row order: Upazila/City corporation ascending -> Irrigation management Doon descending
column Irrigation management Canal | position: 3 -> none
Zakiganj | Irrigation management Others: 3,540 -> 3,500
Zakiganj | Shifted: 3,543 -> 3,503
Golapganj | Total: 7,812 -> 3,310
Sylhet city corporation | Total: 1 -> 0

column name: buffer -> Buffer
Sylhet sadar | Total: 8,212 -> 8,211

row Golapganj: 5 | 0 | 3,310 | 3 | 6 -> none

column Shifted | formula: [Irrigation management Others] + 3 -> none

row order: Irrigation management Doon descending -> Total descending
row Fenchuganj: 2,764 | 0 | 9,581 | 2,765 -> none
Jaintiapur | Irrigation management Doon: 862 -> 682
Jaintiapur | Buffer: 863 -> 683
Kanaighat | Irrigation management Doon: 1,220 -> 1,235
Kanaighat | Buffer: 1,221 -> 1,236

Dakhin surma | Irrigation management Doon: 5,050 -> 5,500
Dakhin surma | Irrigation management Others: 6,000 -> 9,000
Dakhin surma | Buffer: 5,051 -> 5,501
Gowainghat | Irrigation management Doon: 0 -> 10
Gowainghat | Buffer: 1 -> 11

- _Problem_: Using the data above, reproduce exactly the lines between those holding "column Irrigation management" and "row Golapganj: 5 | 0 | 3,310 | 3 | 6 -> none", inclusive, and no others.

- _Response to the task_:
column Irrigation management Canal | position: 3 -> none
Zakiganj | Irrigation management Others: 3,540 -> 3,500
Zakiganj | Shifted: 3,543 -> 3,503
Golapganj | Total: 7,812 -> 3,310
Sylhet city corporation | Total: 1 -> 0

column name: buffer -> Buffer
Sylhet sadar | Total: 8,212 -> 8,211

row Golapganj: 5 | 0 | 3,310 | 3 | 6 -> none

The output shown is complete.